Gamze Yıkılmaz ve Seray Kumlu'nun derlediği kitapta, Tekel eylemi sırasında işçilerle yapılmış mülakat ve anketleri içeren alan araştırmasından hareketle yazılan ve Tekel direnişini enine boyuna, toplumsal-siyasal olarak irdeleyen dokuz makale yer alıyor.
Bugünkü siyasal ve toplumsal iklimde Tekel eyleminin önemi üzerinde duran Zafer Yılmaz, makalesinde; Tekel'in özelleştirilmesi ve 4/C uygulaması özelinde dünya üzerindeki yeni sosyal sorunun topyekun yarınsızlaştırma ve sosyal güvencesizleştirme olduğuna değiniyor. Gamze Yıkılmaz "Tekel İşçilerinin Siyaset Algısı Üzerine" geliştirdiği yazısında Carl Schmitt'e referanslar ve anket verileri ışığında, işçilerde oluşan ekonomik-siyasal alan ayrımını liberal politikalar paralelinde değerlendiriyor.
Burak İyiekici ise sınıf mücadelesi, kapitalist devlet ve Tekel direnişini birlikte irdeliyor. 4/C sözleşmesinin yaygın kanının aksine, düşünülmeden bilinçsizce yapılan bir şey olmadığını; neo-liberal politikalar eşliğinde işçi sınıfına karşı girişilen saldırının planlı bir ayağı olduğunu ileri sürüyor.
Kerim Bilgin "İşçi Sınıfı Kamusallığı Açısından Tekel Çadırları" başlıklı yazısında, Tekel çadırlarını kamusallık, kamusal alan ve karşıt-kamusallık kapsamında değerlendirirken, Funda Çoban Gramsci'nin fabrika konseyleri teorisinden hareketle, pratik bilginin işçi sınıfının örgütlenmesi ve direnişine teoriden daha fazla katkı sağlayabileceği fikrini tartışmaya açıyor.
"Tekel Direnişi ve Sendika" başlıklı makalesinde Hande Malgaç, Türkiye sendikal mücadele tarihine kısa bir göndermeyle Türk-İş ve Tekgıda-İş sendikalarının Tekel direnişi boyunca işçiyle kurduğu bağlantı ve sendikal hareketin işçi mücadelelerindeki yeri üzerinde duruyor.

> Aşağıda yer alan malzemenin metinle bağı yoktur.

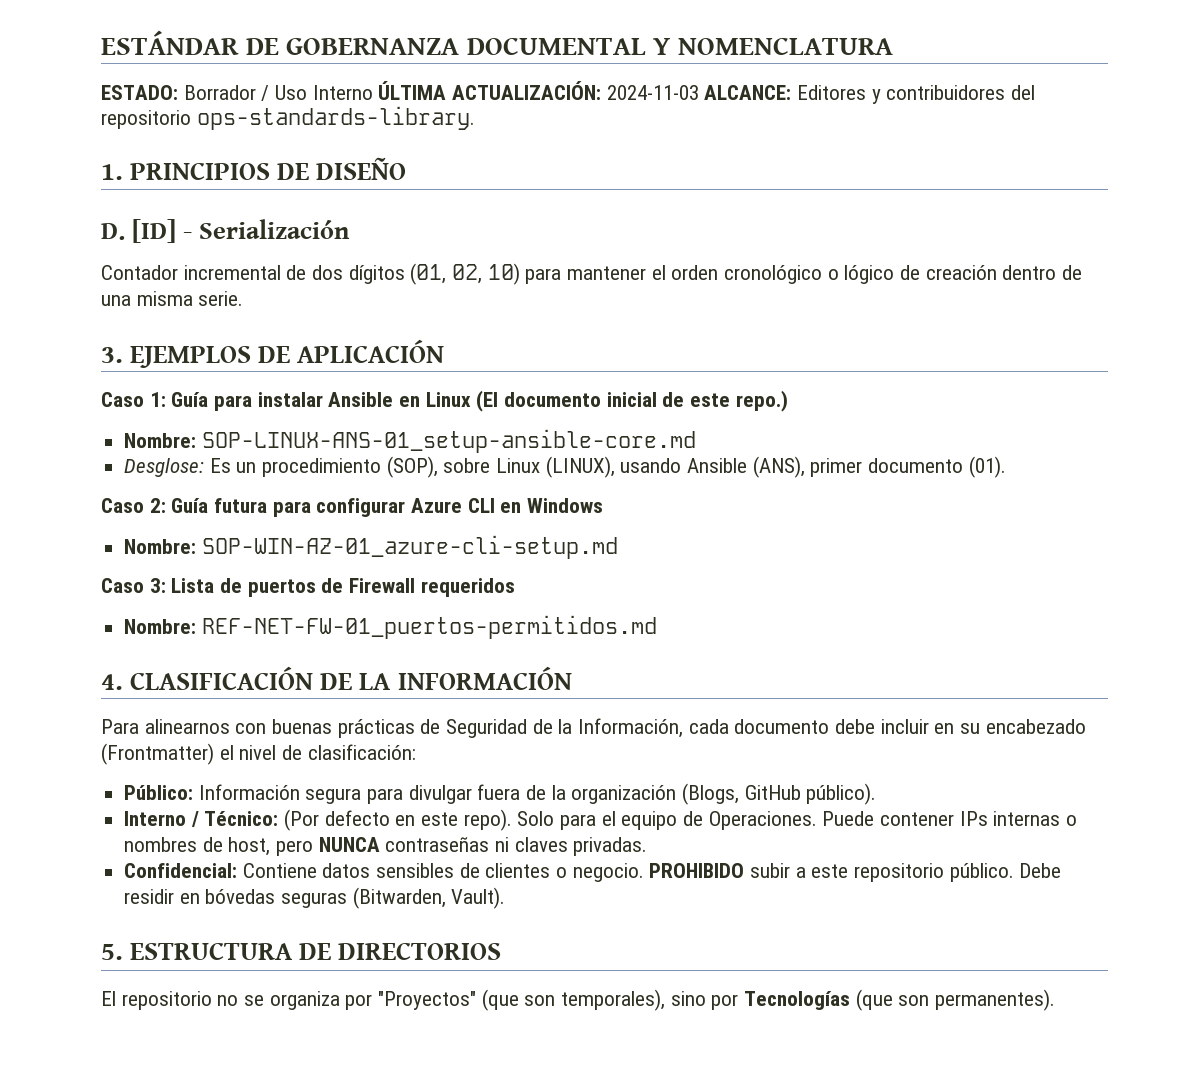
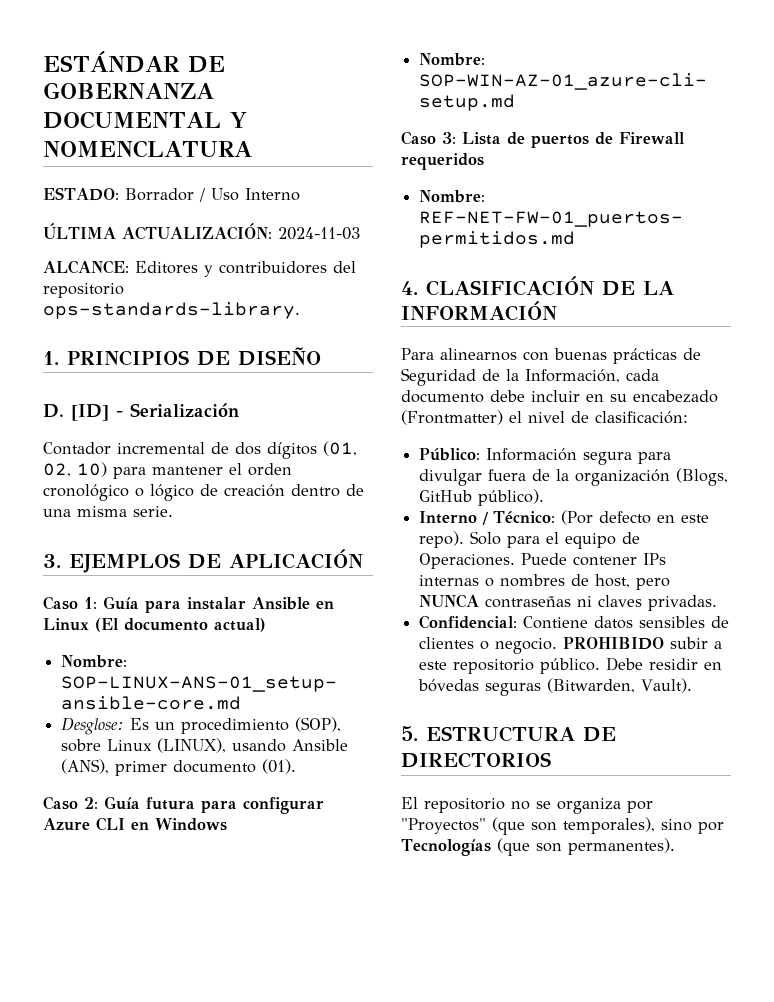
- ESTADO: Borrador / Uso Interno ÚLTIMA ACTUALIZACIÓN: 2024-11-03 ALCANCE: Editores y contribuidores del repositorio ops-standards-library.
+ ESTADO: Borrador / Uso Interno
+ ÚLTIMA ACTUALIZACIÓN: 2024-11-03
+ ALCANCE: Editores y contribuidores del repositorio ops-standards-library.
- Caso 1: Guía para instalar Ansible en Linux (El documento inicial de este repo.)
+ Caso 1: Guía para instalar Ansible en Linux (El documento actual)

Ataerkil düzen içinde kadın olmanın, kapitalist düzen içinde emekçi olmakla iç içe geçtiği ve mücadele etmenin zorunluluğu ile güçlüğünün orantılı büyüdüğü bir sistemde, Seray Kumlu, Tekel direnişçileri arasındaki kadın işçilerin anketlere verdiği yanıtları değerlendirerek, kadınların kadın olmak ve emekçi olmak üzerinden geliştirdikleri mücadeleyi anlatıyor.
Tekel direnişinin ateşinin sokakta yarattığı o isli havayı üstümüzden ömrümüz boyunca atamayacağımız inancıyla Kübra Ceviz eylemin zamansal-mekansal önemine değiniyor. Son olarak, kitaptaki makalelere de atıfta bulunarak yeni siyasal pratiklere ve toplumsal hareketlere yüzünü dönen Yavuz Yıldırım, Tekel direnişinin bundan sonraki işçi hareketleri için öneminden bahsediyor.
Kitapta yer alan makaleler bizim burada kısa cümlelerle aktarabildiğimizden çok daha derin tespitler içeriyor. Öte yandan kitabın belki de en önemli yanı, işçilerin kendilerini, emek dünyasını ve bunları kuşatan siyasal toplumsal ilklimi nasıl anlamlandırdıklarını anket ve mülakat verileri çerçevesinde ortaya koymasıdır. Bu bağlamda kitap, direnişin unutulmaz kılınması ve gelecek kuşaklara aktarılması için, tarihe düşülen kenar notları olarak, kütüphanelerde yerini alacaktır. (YY)
* Gamze Yıkılmaz; Seray Kumlu (der), Tekel Eylemine Kenar Notları, Phoenix Yayınevi, Ankara, 2011, 352 s.